Der zeitliche Umfang des beim Berufungsbeklagten festzustellenden Hilfebedarfs gibt dem Senat hiernach keine Veranlassung, den Anspruch auf Feststellung der Voraussetzungen des Nachteilsausgleichs "Hilflosigkeit" zu verneinen. Nachdem der MDK Niedersachsen bereits im Pflegegutachten vom 27. April 1998 den zeitlichen Pflegebedarf im Bereich der Grundpflege für die Zeit seit Dezember 1997 nachvollziehbar und überzeugend mit 71 Minuten täglich beziffert hat, bestehen für den Senat keinerlei Zweifel, daß -- zumal unter zusätzlicher Berücksichtigung der Zeiten erforderlicher Anleitung und Beaufsichtigung der Hilfebedarf des Berufungsbeklagten das Maß von einer Stunde täglich erreicht und somit erheblich ist.

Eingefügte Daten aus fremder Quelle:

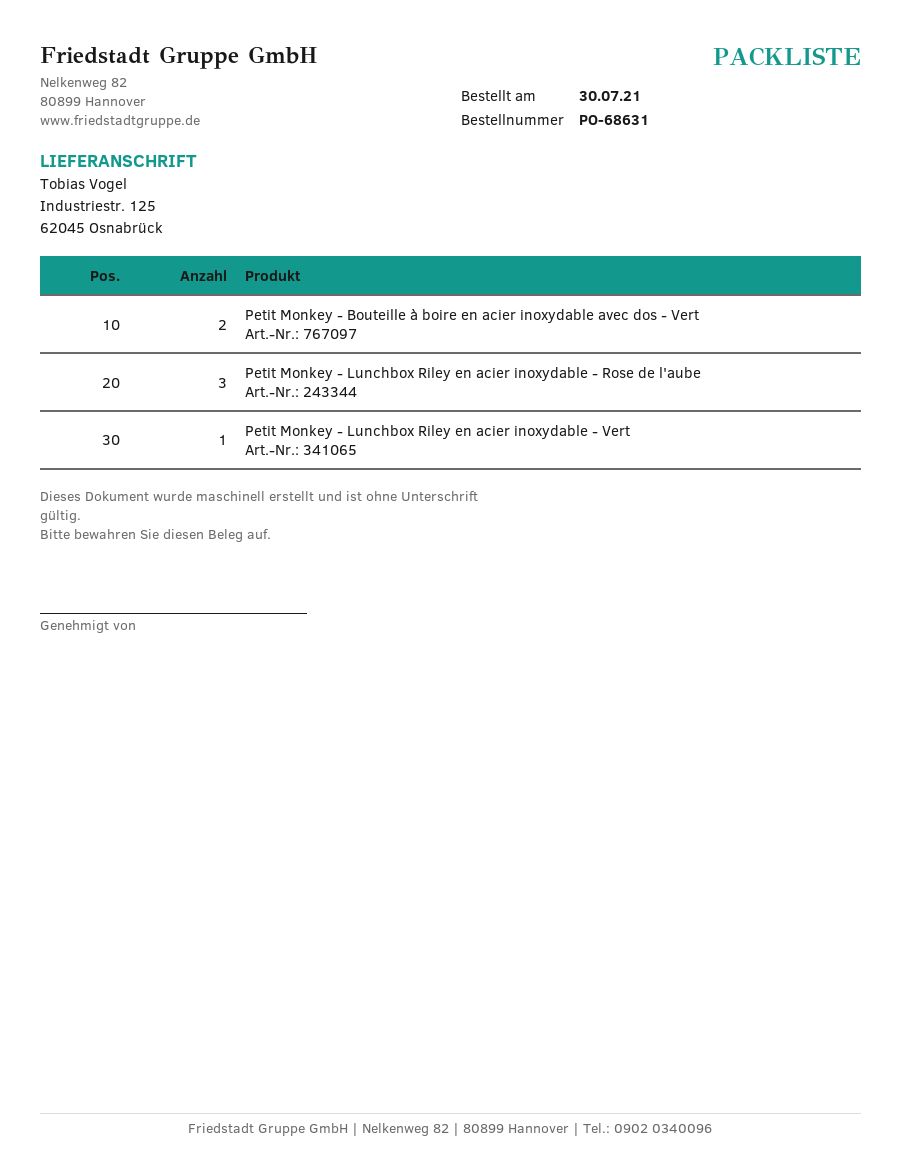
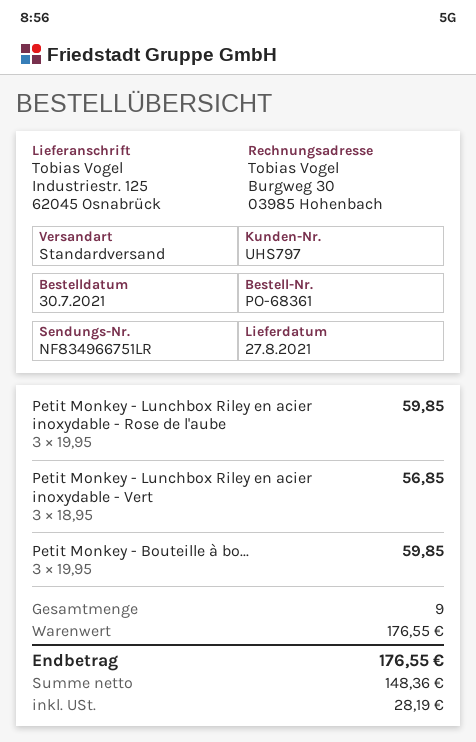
order number: PO-68631 -> PO-68361
Petit Monkey - Bouteille à boire en acier inoxydable avec dos - Vert: 2 -> 3
Petit Monkey - Lunchbox Riley en acier inoxydable - Vert: 1 -> 3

Die Berufung ist demgegenüber begründet, soweit der Berufungskläger rügt, daß das Sozialgericht den Bescheid vom 21. Oktober 1996 in der Gestalt des Widerspruchsbescheides vom 6. Juni 1997 zu Unrecht aufgehoben habe. Diese Auffassung des Berufungsklägers trifft zu; denn als ablehnende Verwaltungsakte entfalten die genannten Bescheide keine Dauerwirkung, die ihnen einen auch für die Zeit ab Dezember 1997 maßgeblichen Regelungsgehalt verschafft (vgl. BSG, Urt. v. 22.10.1986, Az. 9a RVs 55/85).
Dasselbe gilt hinsichtlich des vorausgegangenen Änderungsbescheides vom 20. Juli 1992, mit dem das Versorgungsamt dem Berufungskläger das bis dahin noch festgestellte Merkzeichen "H" entzogen hat. (vgl. BSG, Urt. v. 23.Juni 1993, Az.: 9/9a RVs 1/92 zum gleichgelagerten Fall der Herabsetzung des GdB). Allerdings folgt hieraus zugleich, daß die Zuerkennung des Nachteilsausgleichs "Hilflosigkeit" ab Dezember 1997, anders als offenbar der Berufungskläger angenommen hat, unter keinem rechtlichen Gesichtspunkt vom Vorliegen einer nachträglichen Veränderung im Sinne des § 48 SGB X abhängt.
Die Kostenentscheidung beruht auf §§ 183, 193 SGG. Dabei bleibt die teilweise Aufhebung des angefochtenen Urteils auf die Kostenentscheidung ohne Einfluß, weil das Unterliegen des Berufungsbeklagten insoweit unerheblich ist (Rechtsgedanke aus § 155 Abs. 1 Satz 3 VwGO).
Ein Grund, gem. § 160 Abs. 2 die Revision zuzulassen, besteht nicht.